What the task asks:
A faithful copy of the listing below is needed, one that contains no pictures.
=== Section Start ===
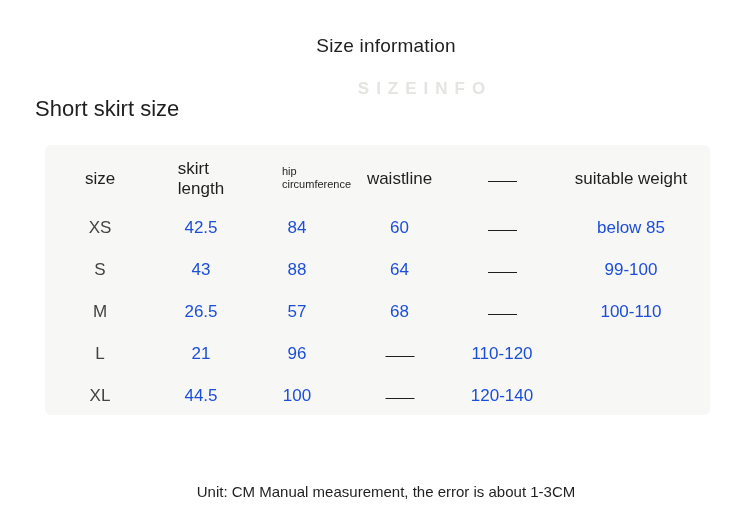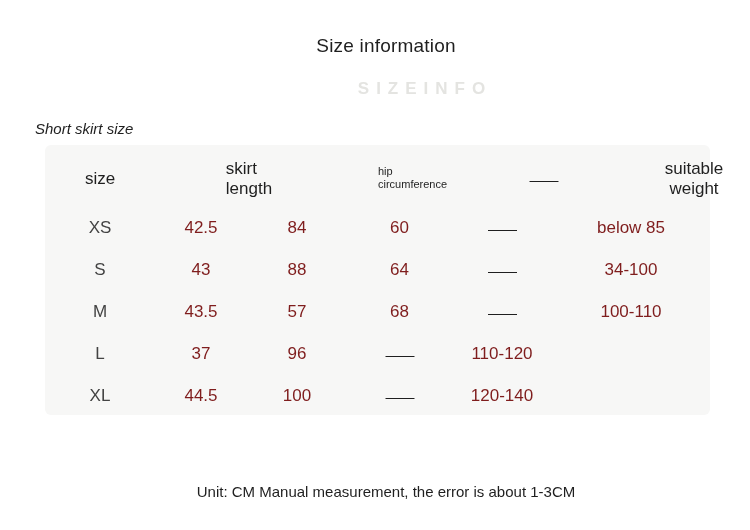"Short skirt size" .section-title { font-size: 15px -> 22px; font-style: italic -> none; top: 120px -> 96px }
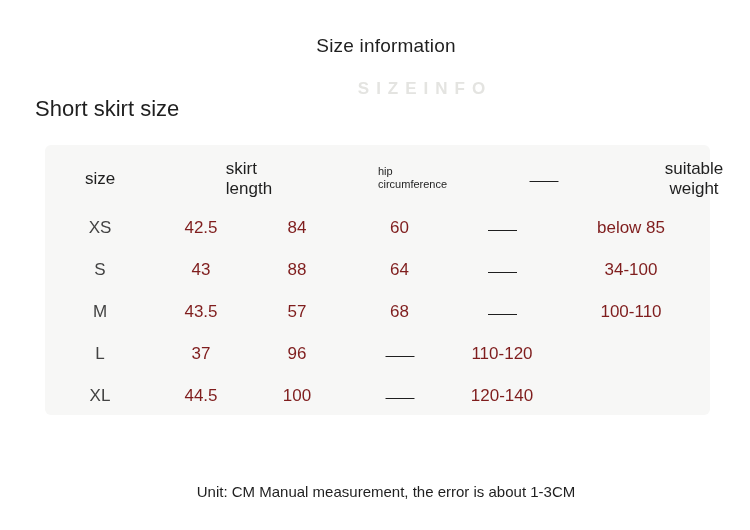"size" .header-row { gap: 48px -> none }
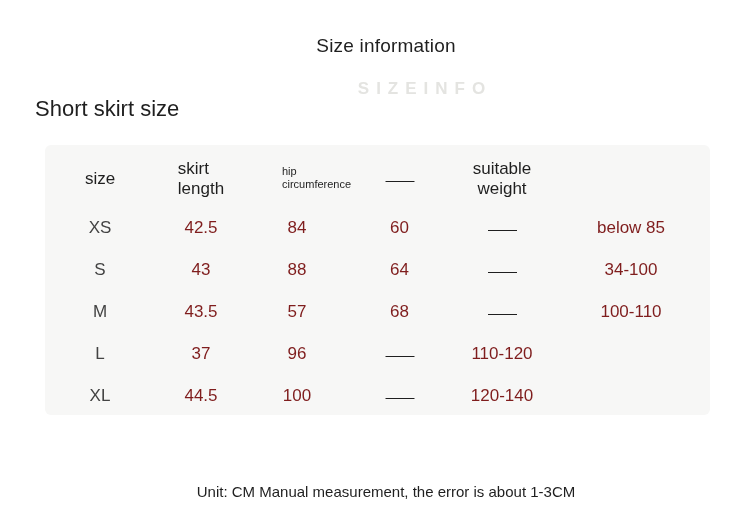"waistline" div.cell { html: none -> <div>waistline</div> }
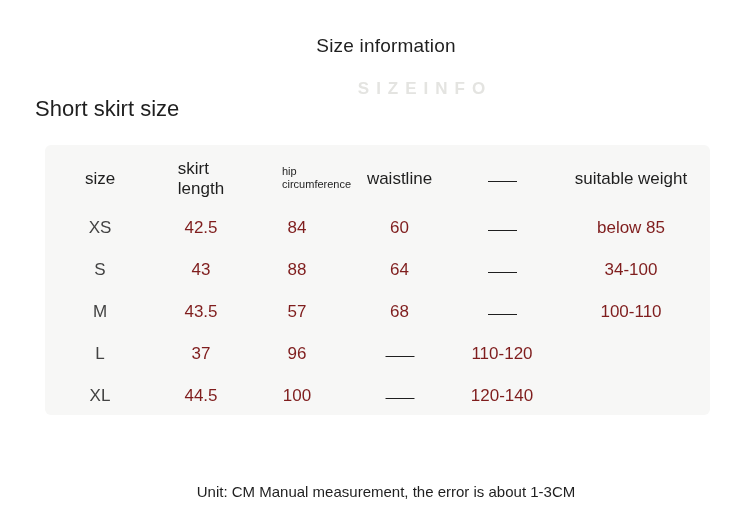"42.5" .cell { color: #7f1d1d -> #1d4ed8 }
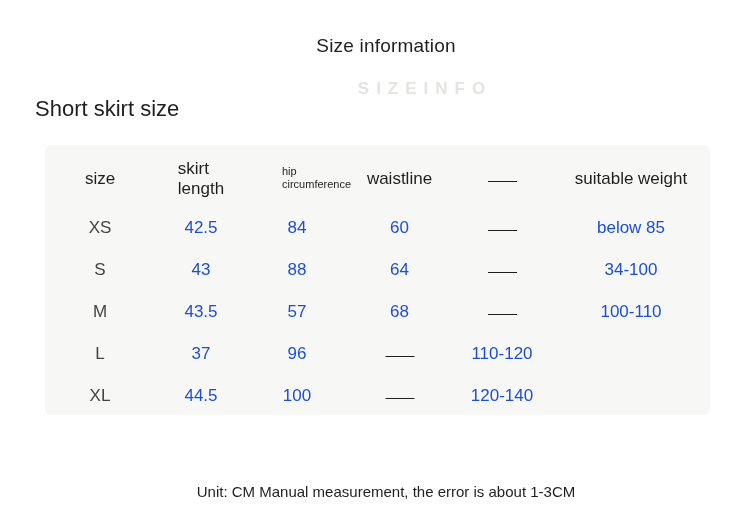"34-100" div.cell { text: 34-100 -> 99-100 }
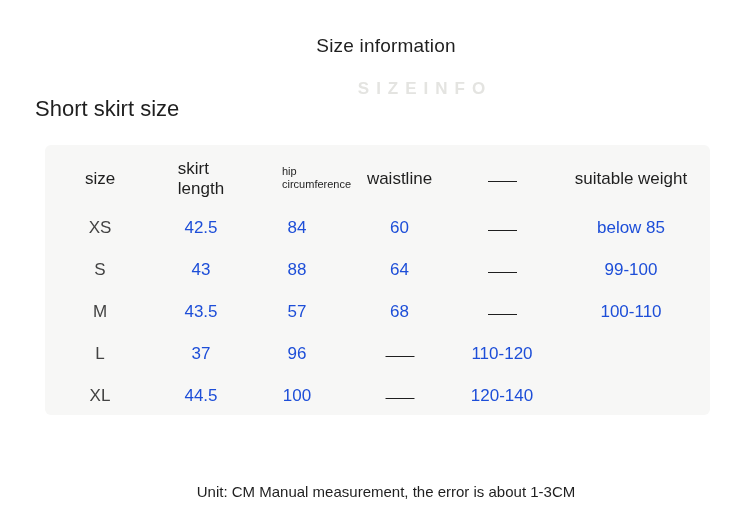"43.5" div.cell { text: 43.5 -> 26.5 }
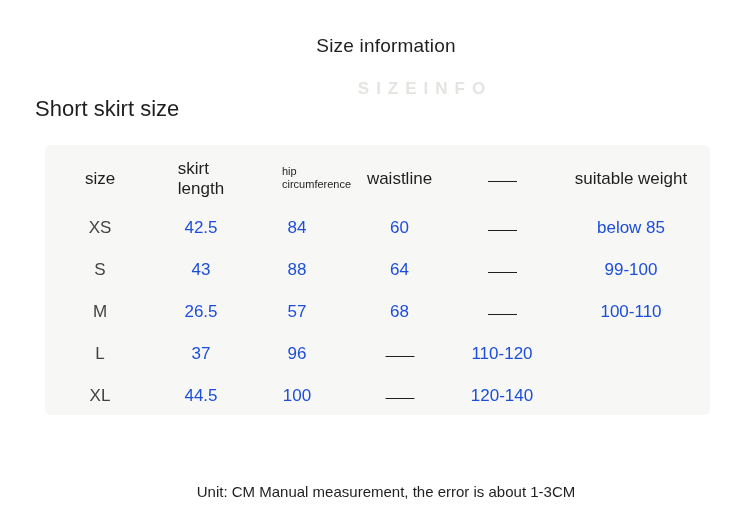"37" div.cell { text: 37 -> 21 }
=== Section End ===
Solution for this task:
"Short skirt size" .section-title { font-size: 15px -> 22px; font-style: italic -> none; top: 120px -> 96px }
"size" .header-row { gap: 48px -> none }
"waistline" div.cell { html: none -> <div>waistline</div> }
"42.5" .cell { color: #7f1d1d -> #1d4ed8 }
"34-100" div.cell { text: 34-100 -> 99-100 }
"43.5" div.cell { text: 43.5 -> 26.5 }
"37" div.cell { text: 37 -> 21 }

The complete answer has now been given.